Change detection outputs

----

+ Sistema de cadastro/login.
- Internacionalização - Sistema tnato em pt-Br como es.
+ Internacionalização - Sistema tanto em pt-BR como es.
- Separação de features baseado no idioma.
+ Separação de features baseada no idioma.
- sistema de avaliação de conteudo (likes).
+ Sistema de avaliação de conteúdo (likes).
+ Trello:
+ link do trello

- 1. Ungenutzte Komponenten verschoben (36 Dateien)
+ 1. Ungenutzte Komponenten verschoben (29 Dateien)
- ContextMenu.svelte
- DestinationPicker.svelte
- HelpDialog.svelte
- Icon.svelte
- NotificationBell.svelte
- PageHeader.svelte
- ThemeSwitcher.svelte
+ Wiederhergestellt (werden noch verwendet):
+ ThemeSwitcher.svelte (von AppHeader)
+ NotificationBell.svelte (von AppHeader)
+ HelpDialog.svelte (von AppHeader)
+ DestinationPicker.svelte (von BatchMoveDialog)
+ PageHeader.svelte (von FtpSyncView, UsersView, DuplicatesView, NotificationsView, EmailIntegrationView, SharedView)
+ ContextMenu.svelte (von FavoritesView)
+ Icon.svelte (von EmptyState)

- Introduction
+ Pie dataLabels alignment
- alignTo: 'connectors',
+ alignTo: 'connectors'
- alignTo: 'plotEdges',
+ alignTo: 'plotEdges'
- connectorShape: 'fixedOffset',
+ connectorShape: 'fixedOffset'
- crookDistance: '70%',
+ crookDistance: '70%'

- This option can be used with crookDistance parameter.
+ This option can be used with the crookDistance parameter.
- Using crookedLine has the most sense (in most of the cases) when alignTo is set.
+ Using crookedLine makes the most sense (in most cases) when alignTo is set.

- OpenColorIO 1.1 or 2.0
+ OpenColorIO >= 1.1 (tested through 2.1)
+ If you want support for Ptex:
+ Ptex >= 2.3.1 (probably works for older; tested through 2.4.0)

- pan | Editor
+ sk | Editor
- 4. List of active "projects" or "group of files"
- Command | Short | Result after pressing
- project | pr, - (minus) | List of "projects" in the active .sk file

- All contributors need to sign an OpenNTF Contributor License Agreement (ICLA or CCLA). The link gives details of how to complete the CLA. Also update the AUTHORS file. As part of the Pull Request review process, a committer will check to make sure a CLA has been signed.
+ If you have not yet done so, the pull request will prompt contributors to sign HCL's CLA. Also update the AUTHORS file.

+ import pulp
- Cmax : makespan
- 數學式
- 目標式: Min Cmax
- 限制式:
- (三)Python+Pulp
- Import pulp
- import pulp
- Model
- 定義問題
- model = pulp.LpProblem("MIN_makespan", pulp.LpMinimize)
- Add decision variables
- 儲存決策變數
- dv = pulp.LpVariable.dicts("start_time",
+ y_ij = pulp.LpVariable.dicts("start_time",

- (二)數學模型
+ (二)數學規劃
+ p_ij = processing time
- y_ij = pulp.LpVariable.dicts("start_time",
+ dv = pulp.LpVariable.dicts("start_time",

----

◆ **Your goal**
What you return should match the data character for character.

◆ **Written answer**
+ Sistema de cadastro/login.
- Internacionalização - Sistema tnato em pt-Br como es.
+ Internacionalização - Sistema tanto em pt-BR como es.
- Separação de features baseado no idioma.
+ Separação de features baseada no idioma.
- sistema de avaliação de conteudo (likes).
+ Sistema de avaliação de conteúdo (likes).
+ Trello:
+ link do trello

- 1. Ungenutzte Komponenten verschoben (36 Dateien)
+ 1. Ungenutzte Komponenten verschoben (29 Dateien)
- ContextMenu.svelte
- DestinationPicker.svelte
- HelpDialog.svelte
- Icon.svelte
- NotificationBell.svelte
- PageHeader.svelte
- ThemeSwitcher.svelte
+ Wiederhergestellt (werden noch verwendet):
+ ThemeSwitcher.svelte (von AppHeader)
+ NotificationBell.svelte (von AppHeader)
+ HelpDialog.svelte (von AppHeader)
+ DestinationPicker.svelte (von BatchMoveDialog)
+ PageHeader.svelte (von FtpSyncView, UsersView, DuplicatesView, NotificationsView, EmailIntegrationView, SharedView)
+ ContextMenu.svelte (von FavoritesView)
+ Icon.svelte (von EmptyState)

- Introduction
+ Pie dataLabels alignment
- alignTo: 'connectors',
+ alignTo: 'connectors'
- alignTo: 'plotEdges',
+ alignTo: 'plotEdges'
- connectorShape: 'fixedOffset',
+ connectorShape: 'fixedOffset'
- crookDistance: '70%',
+ crookDistance: '70%'

- This option can be used with crookDistance parameter.
+ This option can be used with the crookDistance parameter.
- Using crookedLine has the most sense (in most of the cases) when alignTo is set.
+ Using crookedLine makes the most sense (in most cases) when alignTo is set.

- OpenColorIO 1.1 or 2.0
+ OpenColorIO >= 1.1 (tested through 2.1)
+ If you want support for Ptex:
+ Ptex >= 2.3.1 (probably works for older; tested through 2.4.0)

- pan | Editor
+ sk | Editor
- 4. List of active "projects" or "group of files"
- Command | Short | Result after pressing
- project | pr, - (minus) | List of "projects" in the active .sk file

- All contributors need to sign an OpenNTF Contributor License Agreement (ICLA or CCLA). The link gives details of how to complete the CLA. Also update the AUTHORS file. As part of the Pull Request review process, a committer will check to make sure a CLA has been signed.
+ If you have not yet done so, the pull request will prompt contributors to sign HCL's CLA. Also update the AUTHORS file.

+ import pulp
- Cmax : makespan
- 數學式
- 目標式: Min Cmax
- 限制式:
- (三)Python+Pulp
- Import pulp
- import pulp
- Model
- 定義問題
- model = pulp.LpProblem("MIN_makespan", pulp.LpMinimize)
- Add decision variables
- 儲存決策變數
- dv = pulp.LpVariable.dicts("start_time",
+ y_ij = pulp.LpVariable.dicts("start_time",

- (二)數學模型
+ (二)數學規劃
+ p_ij = processing time
- y_ij = pulp.LpVariable.dicts("start_time",
+ dv = pulp.LpVariable.dicts("start_time",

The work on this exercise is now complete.